Reconciling Ministries is a network of United Methodists that has advocated for LGBTQ inclusion in the church since the 1980s, which counts 961 churches and other groups and more than 35,000 individuals among its supporters, according to its website.
Not surprisingly, talk about the special session dominated the gathering.
Rev. Jay Williams of Union United Methodist Church in Boston, a keynote speaker at Winter Warming, said the bishops’ recommended plan would “continue to relegate queer folks to, at best, the kiddie table within the United Methodist Church.”
Williams advocated instead for the Simple Plan, which he said embodies the “love ethic” of Jesus and affirms the humanity of LGBTQ people.
After showing a reenactment of Sojourner Truth’s famous speech asking, “Ain’t I a woman?” the pastor referenced his own baptism and confirmation and shared his story of coming out to his congregation.
“Ain’t I a Christian?” he asked.
Jan Lawrence, executive director of Reconciling Ministries, shared plans to pack the special session with observers wearing rainbow stoles as a sign of support for LGBTQ inclusion. The group also plans to greet delegates each day with a kind word and smile and to invite all to worship together after the meeting has ended, whatever the outcome.
“Protest also is an act of love,” pointed out Rev. Pamela Lightsey, vice president of academic and student affairs at Meadville Lombard Theological School in Chicago.

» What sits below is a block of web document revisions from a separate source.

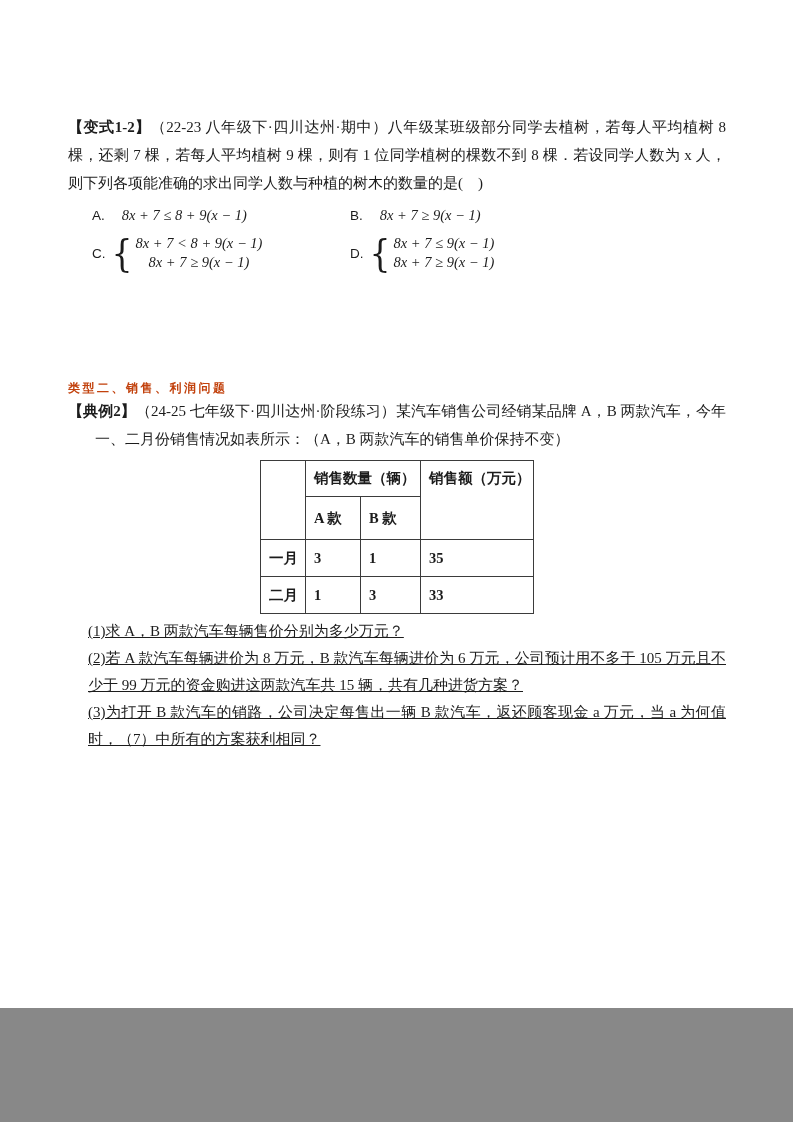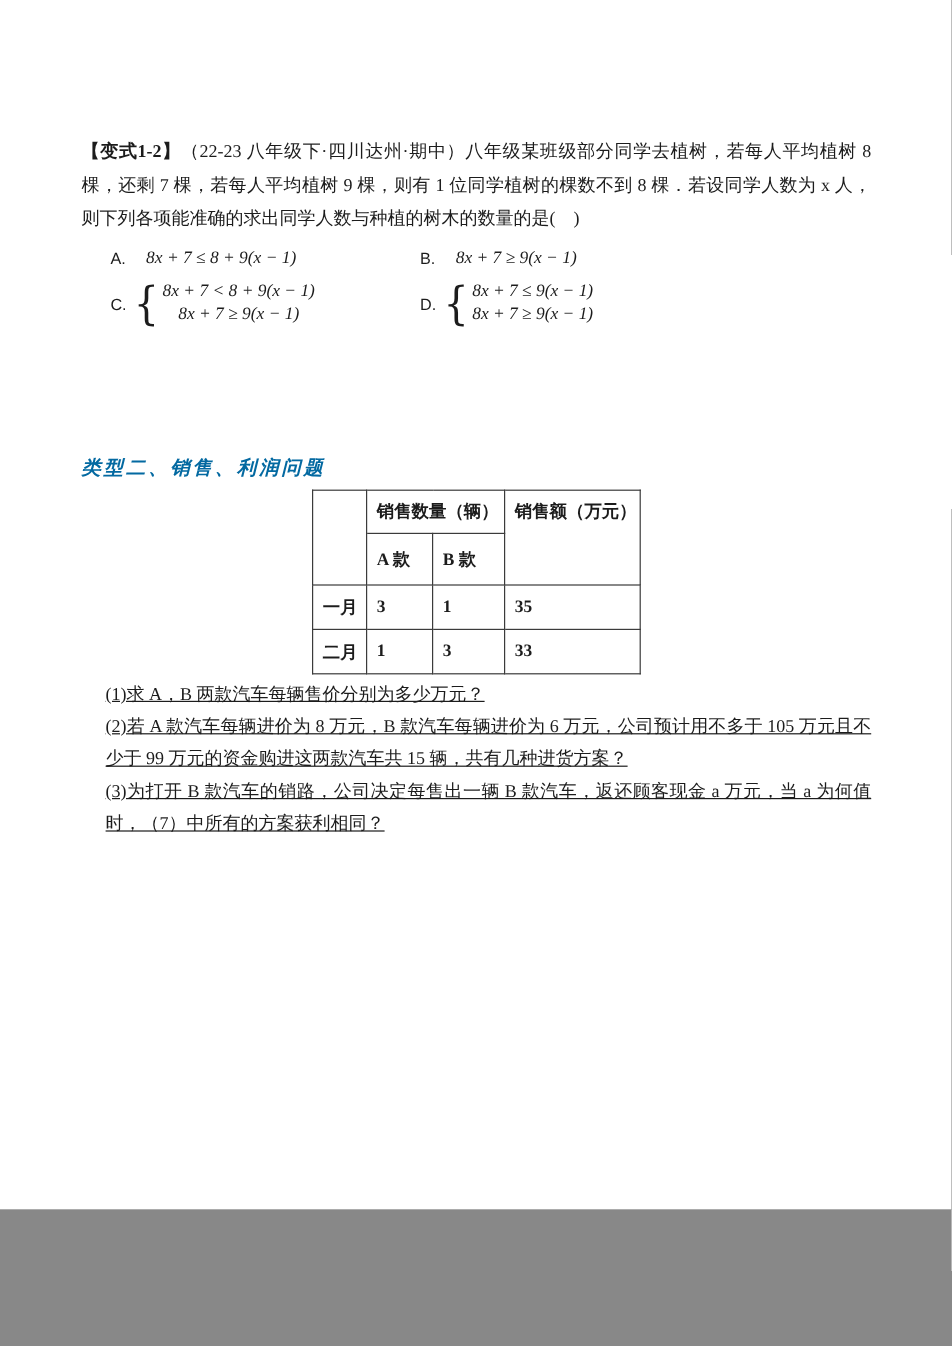--- a/index.html
+++ b/index.html
@@ -62,11 +62,10 @@
   
   .section-heading {
     margin: 105px 0 0 0;
-    font-size: 16px;
+    font-size: 12px;
     font-weight: bold;
-    color: #0369a1;
+    color: #c2410c;
     letter-spacing: 2.5px;
-    font-style: italic;
   }
 
   

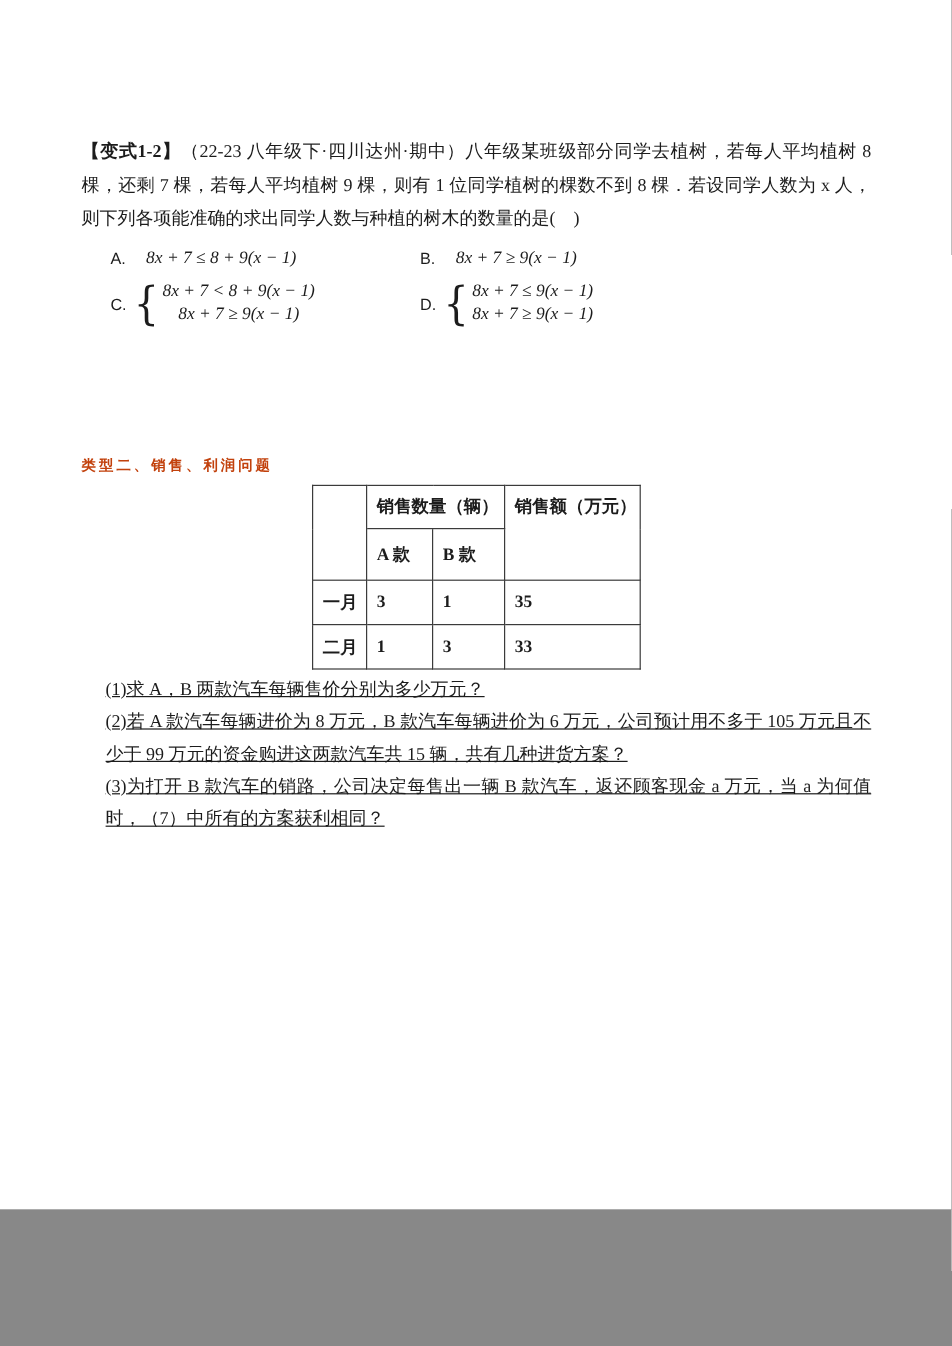--- a/index.html
+++ b/index.html
@@ -141,6 +141,7 @@
 
     <h2 class="section-heading">类型二、销售、利润问题</h2>
 
+    <p class="para hang example-para"><span class="blabel">【典例2】</span><span>（24-25 七年级下·四川达州·阶段练习）某汽车销售公司经销某品牌 A，B 两款汽车，今年一、二月份销售情况如表所示：（A，B 两款汽车的销售单价保持不变）</span></p>
 
     <table class="sales-table">
       <colgroup>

Rev. Gregory Gross, a General Conference delegate and organizer with the Queer Clergy Caucus, said his goal for the special session is “liberation and justice for queer people.” At the very least, he hopes to stop the Traditional Plan, which he said is “evil and hurtful, and it kicks me out of the church for who I am.”

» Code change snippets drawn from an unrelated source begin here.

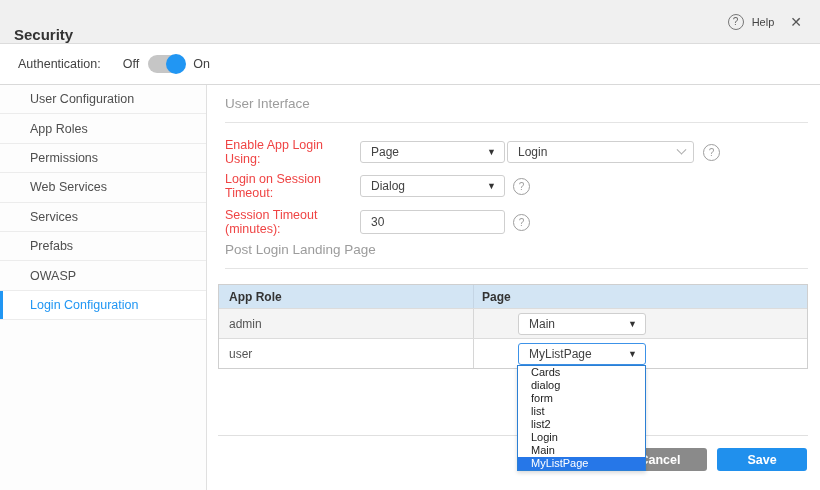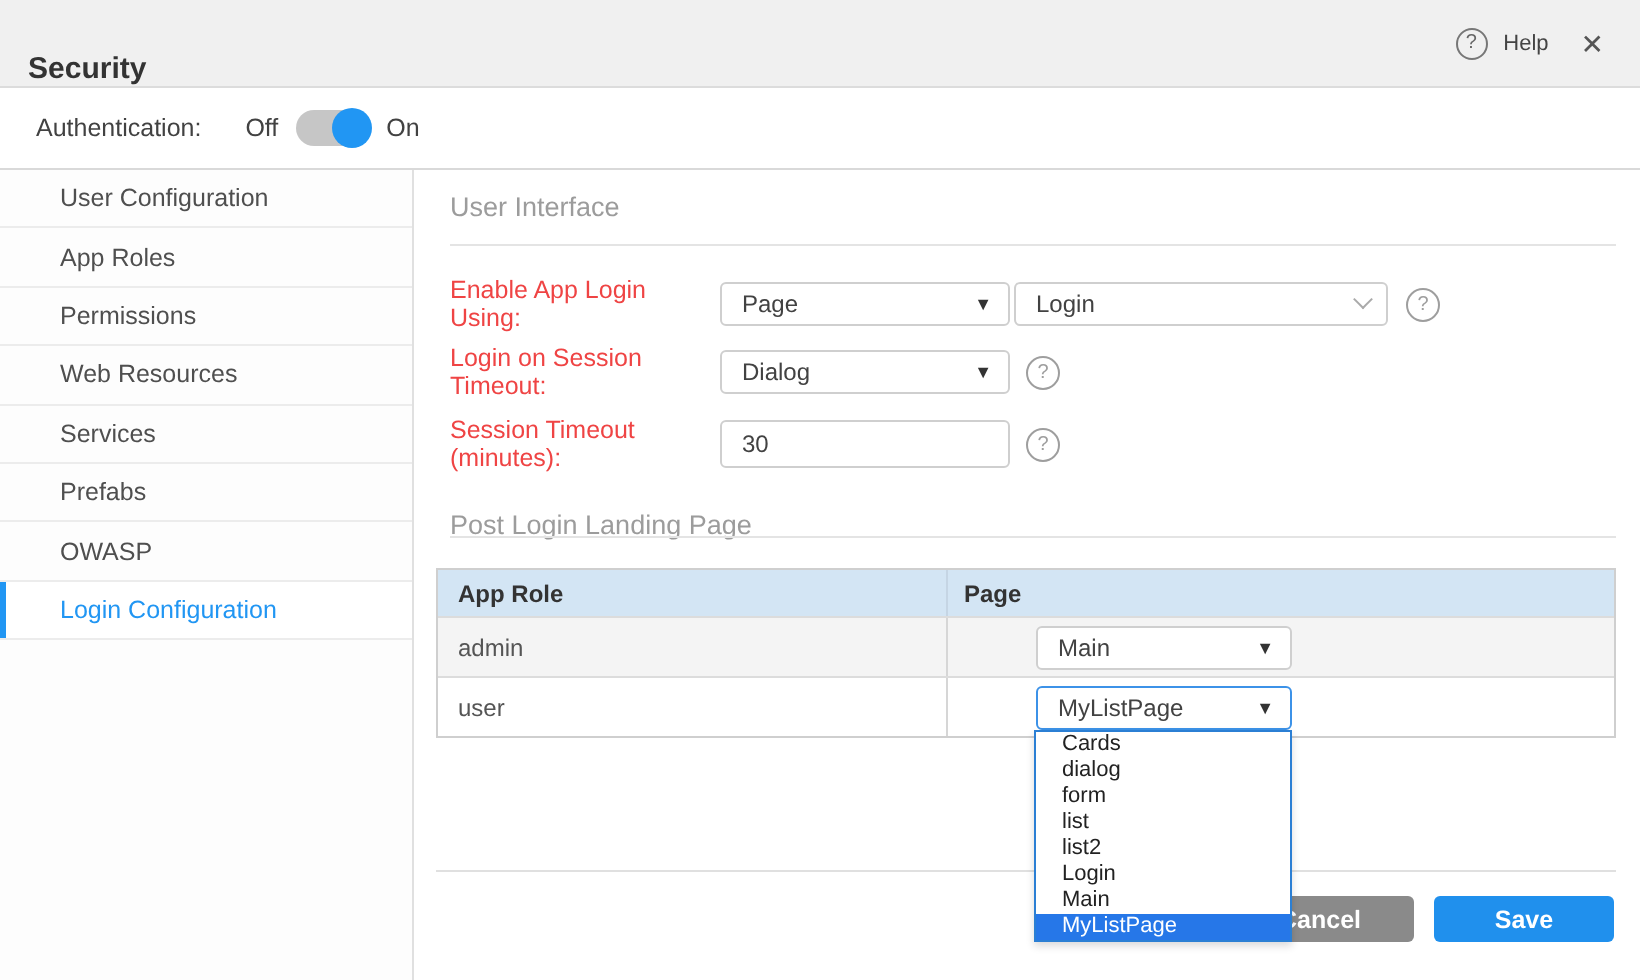--- a/index.html
+++ b/index.html
@@ -96,7 +96,7 @@
     <div class="side-item">User Configuration</div>
     <div class="side-item">App Roles</div>
     <div class="side-item">Permissions</div>
-    <div class="side-item">Web Resources</div>
+    <div class="side-item">Web Services</div>
     <div class="side-item">Services</div>
     <div class="side-item">Prefabs</div>
     <div class="side-item">OWASP</div>

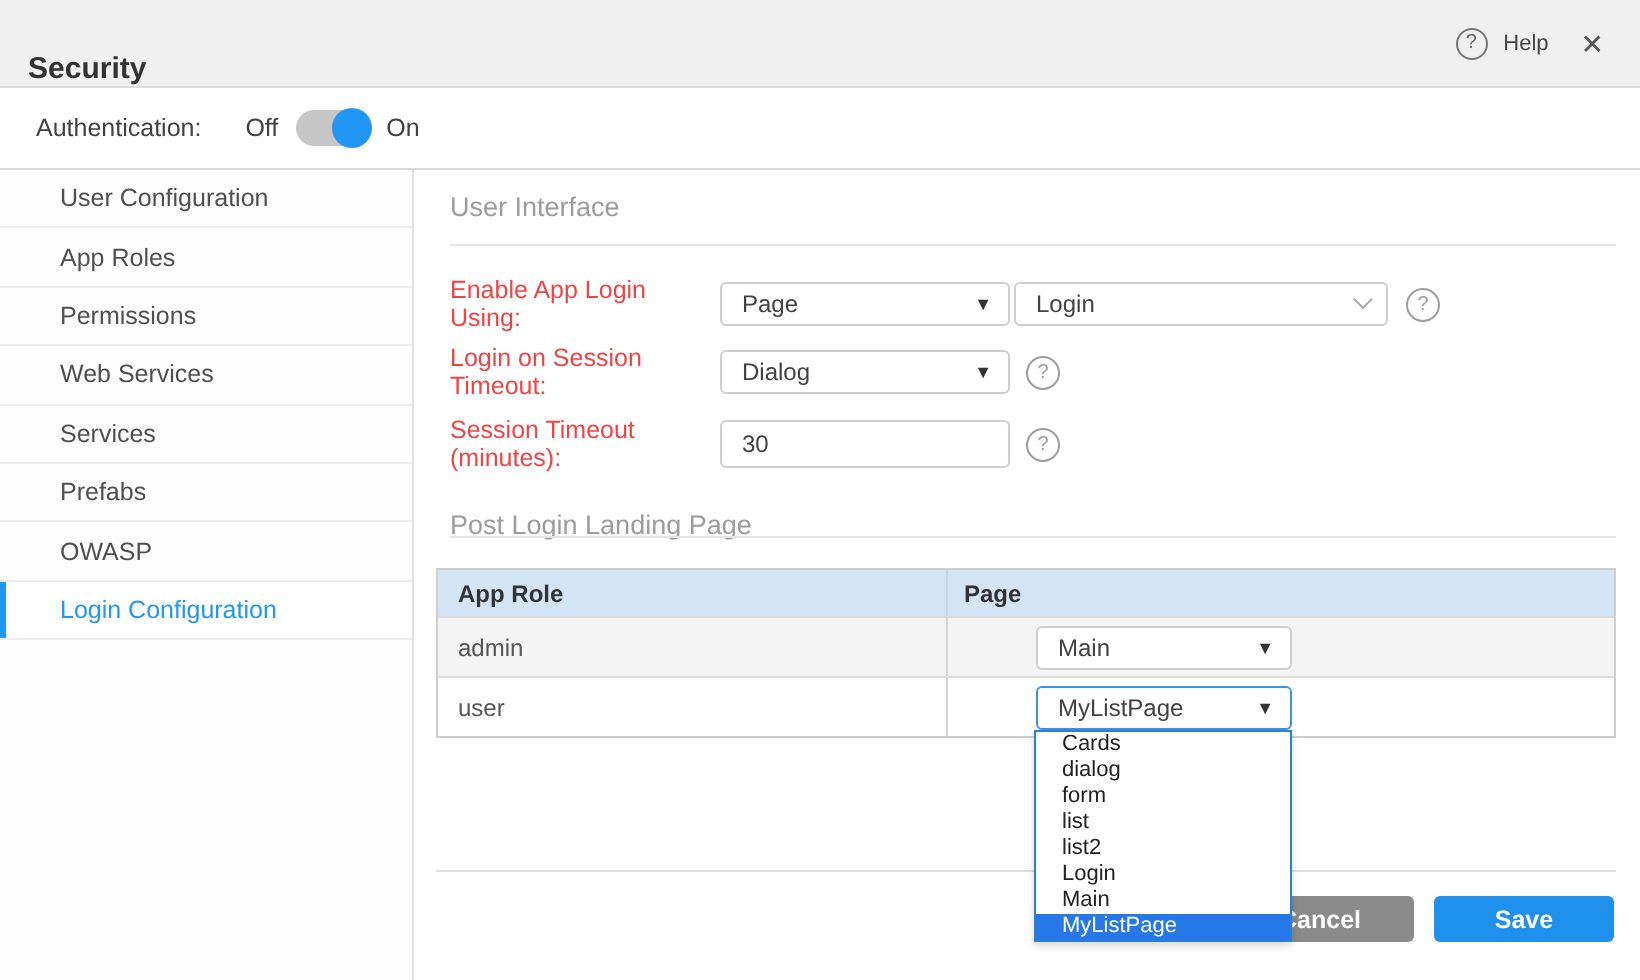--- a/index.html
+++ b/index.html
@@ -139,7 +139,7 @@
       <span class="help-q">?</span>
     </div>
 
-    <div class="section-title" style="top:170px;">Post Login Landing Page</div>
+    <div class="section-title" style="top:157px;">Post Login Landing Page</div>
     <div class="hr" style="top:183px;"></div>
 
     <div class="table">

“At what point do we turn the tables and walk out?” he said.
Reconciling Ministries hasn’t decided what to do if the Traditional Plan passes, according to Lawrence. But its board has committed to remaining advocates for LGBTQ people in the church, no matter what happens, she said.

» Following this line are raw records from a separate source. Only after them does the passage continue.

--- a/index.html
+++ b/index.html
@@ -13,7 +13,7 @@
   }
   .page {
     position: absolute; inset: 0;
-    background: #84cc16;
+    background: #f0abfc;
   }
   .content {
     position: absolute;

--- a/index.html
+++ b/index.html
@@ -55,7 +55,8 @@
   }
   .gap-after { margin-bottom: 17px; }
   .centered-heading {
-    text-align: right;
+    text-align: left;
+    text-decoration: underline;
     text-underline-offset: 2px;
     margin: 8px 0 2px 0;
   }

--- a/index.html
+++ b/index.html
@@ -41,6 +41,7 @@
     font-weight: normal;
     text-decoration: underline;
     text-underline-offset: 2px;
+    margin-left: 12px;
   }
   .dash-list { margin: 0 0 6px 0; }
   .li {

And she sees it as “a hopeful time at Reconciling Ministries Network.”
“It’s a time of renewal. It’s a time of planning for the future,” she said. “So, on top of the tension that everybody feels, there’s a lot of hope.”
After the Jan. 20 church service, First United Methodist’s Social Justice Committee gathered in the church basement over pizza to talk about the upcoming special session and to discuss what they’d learned at the Winter Warming event.
First United Methodist is the oldest church in Chicago, according to its website. It joined the Reconciling Ministries Network in 1996 and decided to allow weddings for same-sex couples after the state of Illinois made it legal in 2014.
Today, it’s one of the largest congregations in the Northern Illinois Conference, with 532 members, active music and justice ministries and a rapidly growing Stephen Ministry that trains laypeople to provide support to those going through difficult times, according to the Rev. Wendy Witt, the church’s associate pastor.
Isaacson, the church’s Reconciling Ministries chair, said her takeaway from the Winter Warming event was the importance of standing up and being counted in support of the Simple Plan.
But Piers Fetters, manager of family ministries at the church, joked that the plan could become the “Jill Stein” of the special session, drawing support away from the One Church Plan.
Witt encouraged the committee to pray and talk and think about what the church should do following the special session if the outcome isn’t what they hope.
If the Simple Plan or One Church Plan passes, “virtually nothing changes” for the Reconciling congregation, Witt said. But if the Traditional Plan passes, she said, the congregation has “some major decisions to make.”
They could form an exploratory committee. They could leave. They could stay.
They haven’t decided yet, Isaacson said, “because we don’t want to see the church split up.
“We just want to see things being done the way Christ expects us to do, and we are not drawing lines in the sand and saying if we don’t get our way, we’re walking.”